A lot of guys I know hunt treerats with our longbows.I use a steel blunt sometimes with a slot sawed in them for a blade made from a hacksaw blade.The Hex blunts made by ACE also work very well.A lot of fun and you don't have to skin many most days.


----------



## Cariss (Oct 16, 2006)

Havent gone out and hunted them intentionally but I have picked off a few from my treestand while deer hunting . Great confidence builder being able to pick of a tree rat at 25 yards. Highly recommend using something besides a field point.


----------



## Snood Slapper (Jul 27, 2004)

Jamesw said:


> A lot of guys I know hunt treerats with our longbows.I use a steel blunt sometimes with a slot sawed in them for a blade made from a hacksaw blade.*The Hex blunts made by ACE also work very well*.A lot of fun and you don't have to skin many most days.

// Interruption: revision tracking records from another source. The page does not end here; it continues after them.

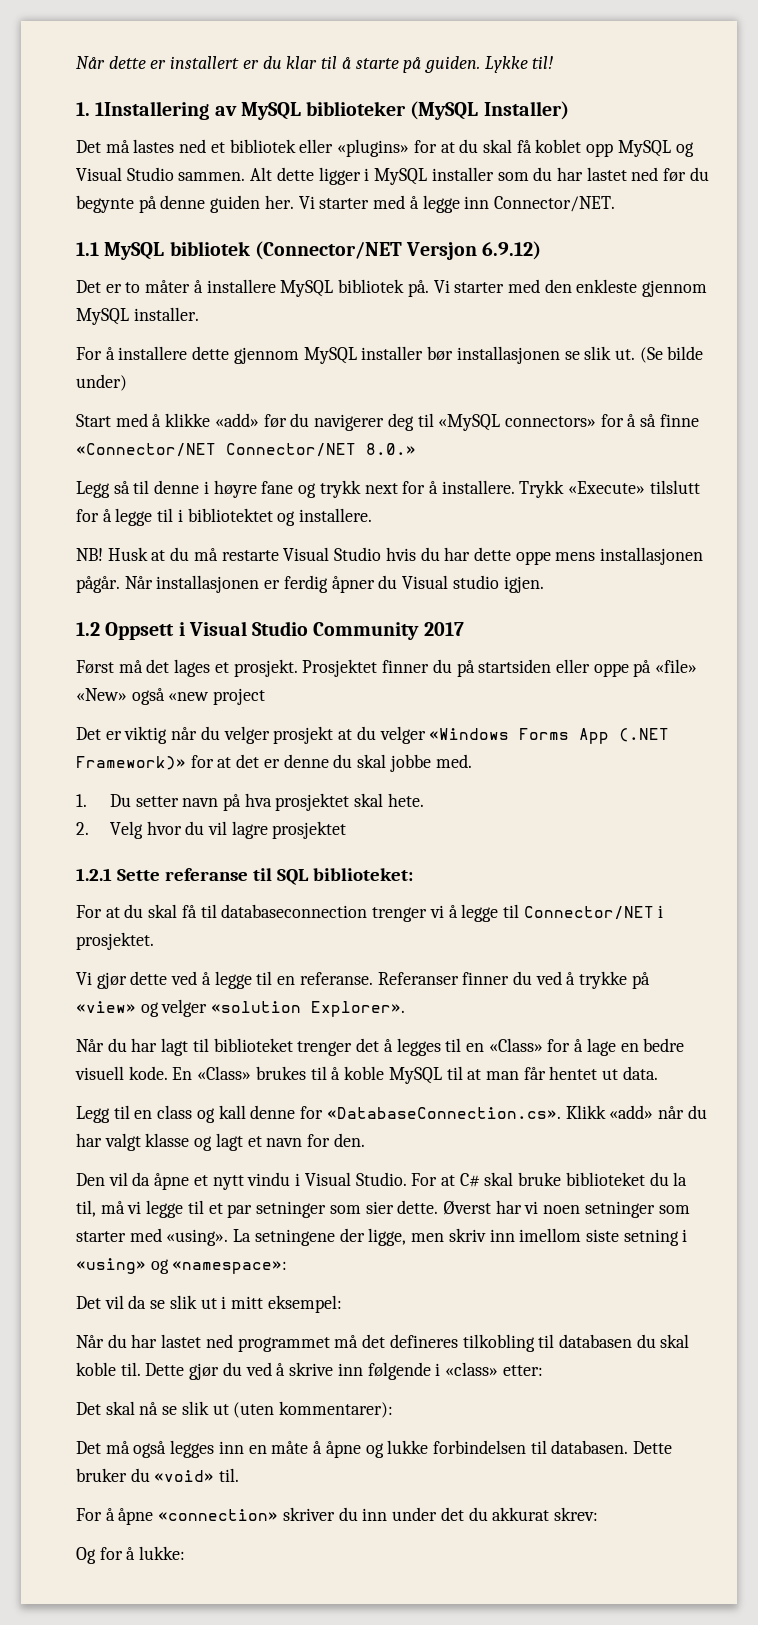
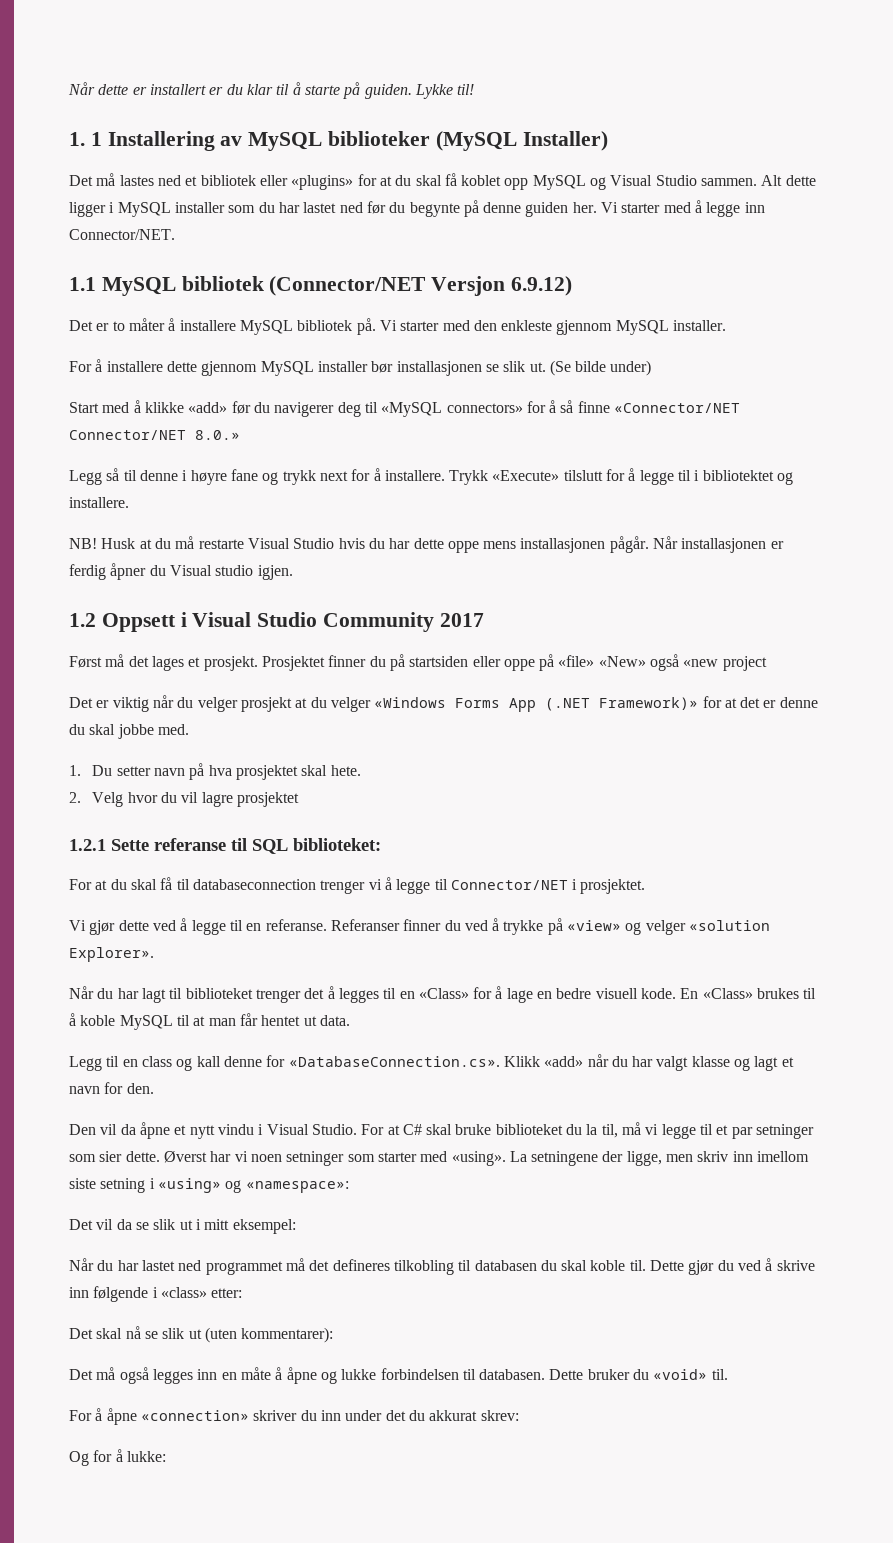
- 1. 1Installering av MySQL biblioteker (MySQL Installer)
+ 1. 1 Installering av MySQL biblioteker (MySQL Installer)

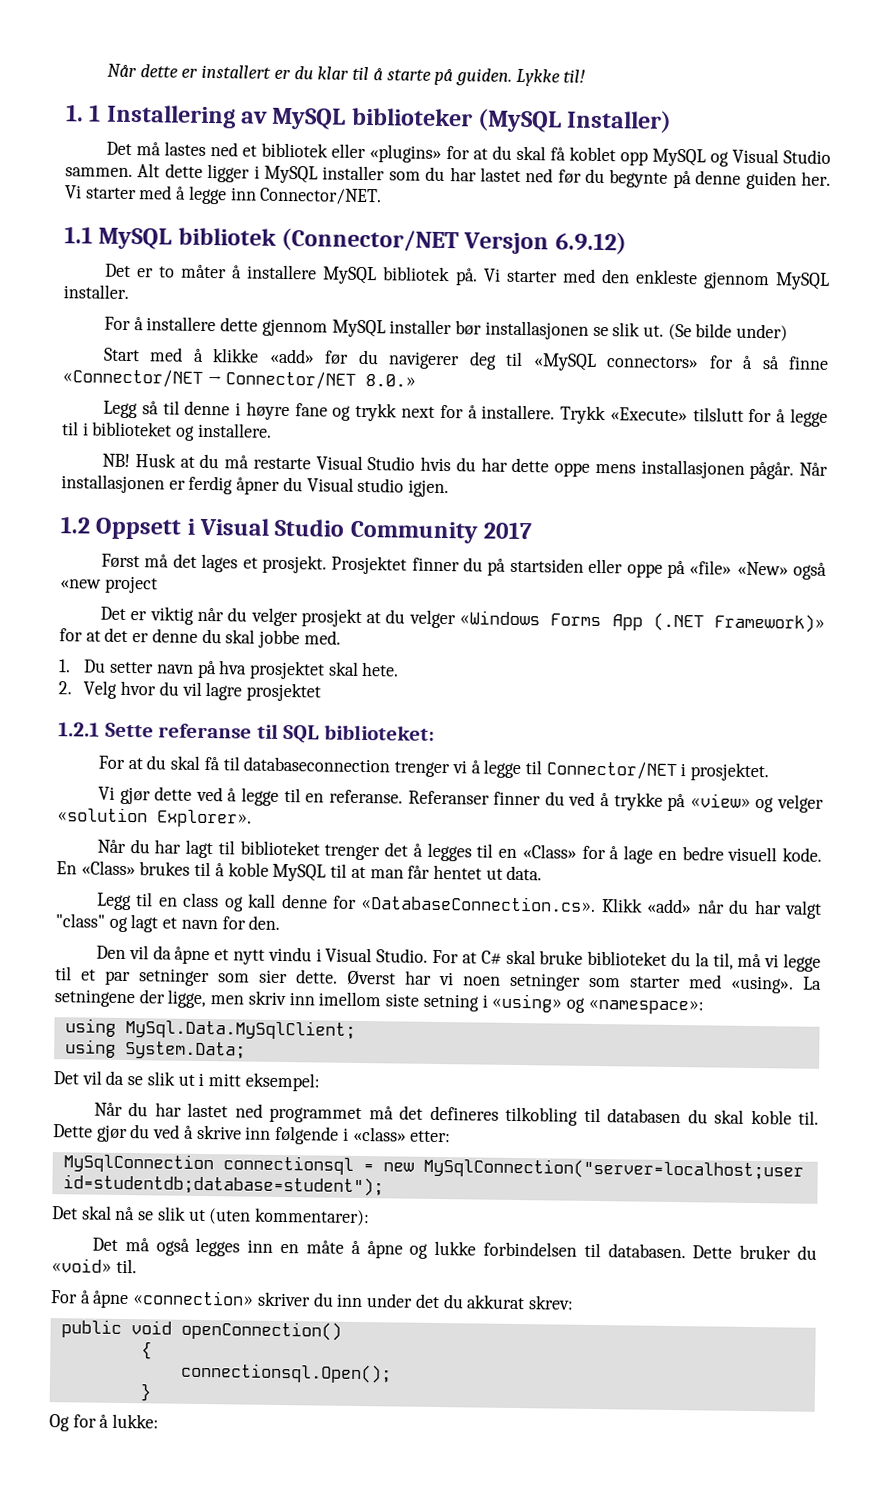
- Start med å klikke «add» før du navigerer deg til «MySQL connectors» for å så finne «Connector/NET Connector/NET 8.0.»
+ Start med å klikke «add» før du navigerer deg til «MySQL connectors» for å så finne «Connector/NET → Connector/NET 8.0.»
- Trykk «Execute» tilslutt for å legge til i bibliotektet og installere.
+ Trykk «Execute» tilslutt for å legge til i biblioteket og installere.
- Legg til en class og kall denne for «DatabaseConnection.cs». Klikk «add» når du har valgt klasse og lagt et navn for den.
+ Legg til en class og kall denne for «DatabaseConnection.cs». Klikk «add» når du har valgt "class" og lagt et navn for den.
+ using MySql.Data.MySqlClient;
+ using System.Data;
+ MySqlConnection connectionsql = new MySqlConnection("server=localhost;user id=studentdb;database=student");
+ public void openConnection()
+ {
+ connectionsql.Open();
+ }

I'll second the Ace Hex Heads. Their hollow point does a number on them.


----------



## deadquiet (Jan 25, 2005)

I like the Judo points best because they are easier to find on the ground (won't snake under and most of the time the kick up). I don't shoot em' out of the trees I try to shoot them on the ground unless it's a gimme. I loose less arrows that way.


----------



## it's me (Sep 27, 2006)

I use my junk practice arrows and the banged up field points, just in case I come across something a little better than a squirrel, I want it to leave a blood trail. I shot this one at 30 yards while he was standing on a log.


----------



## ArcheryKinetics (Mar 1, 2007)

I have some 2419s that make great squirrel arrows. Almost like shooting rebar.


----------



## John316 (Aug 23, 2003)

*Squirrel hunting with bow*

Here ya go :wink:


----------



## ohiobbc123 (Jan 21, 2007)

John316 said:


> Here ya go :wink:


Is that one of your mounts? Thats sweet! I wish I had that in my house.


----------



## Shoeman (May 31, 2007)

*Quick Tip*

Depending on arrow shaft size, you can make a blunt-trauma head by taking a brass casing from a .32, 9mm "or a size that fits tight over your field point", and squirt hot glue in the bottom, just enough to cover the field point without getting any on the arrow shaft, that way you can still unscrew the end and use your arrow.:wink:


----------



## xxclaro (Jul 5, 2006)

I've shot few with a crossbow and judo points, and it works quite well. Now that I live in Alberta, I take my Bengal out and shoot gophers as often as possible. It's great practice, and I leave the rangefinder at home to practice my With Judo points, I very rarely loose an arrow, though they do often manage to make it down the hole before expiring.


----------



## vinnieB (Jul 24, 2007)

shot one with a muzzy the other two with field tips


----------



## MR.B (Jan 14, 2006)

small game heads and let em fly,we have contest here all the time.


----------



## BowHunter6666 (Dec 28, 2005)

Its fun I use bright arrows so I can find a lost one. Ive shot a few with my bow. I stalked one and shot it then after that killed my first bow buck on the ground


----------



## robertmbs (Apr 19, 2016)

Please Please reply with how I can obtain an archery squirrel like this one .
[email protected]
828-773-0551


----------



## berzerk64 (Nov 27, 2013)

Do it. I always take at least one or two arrows with judo points on them, whether I am after deer or anything else. Been more than one day I came home with an unfilled deer tag, but fed on cottontail or squirrels that night. Hooked on the judo points after leaving several blunt tipped arrows somewhere in the desert scrub.


----------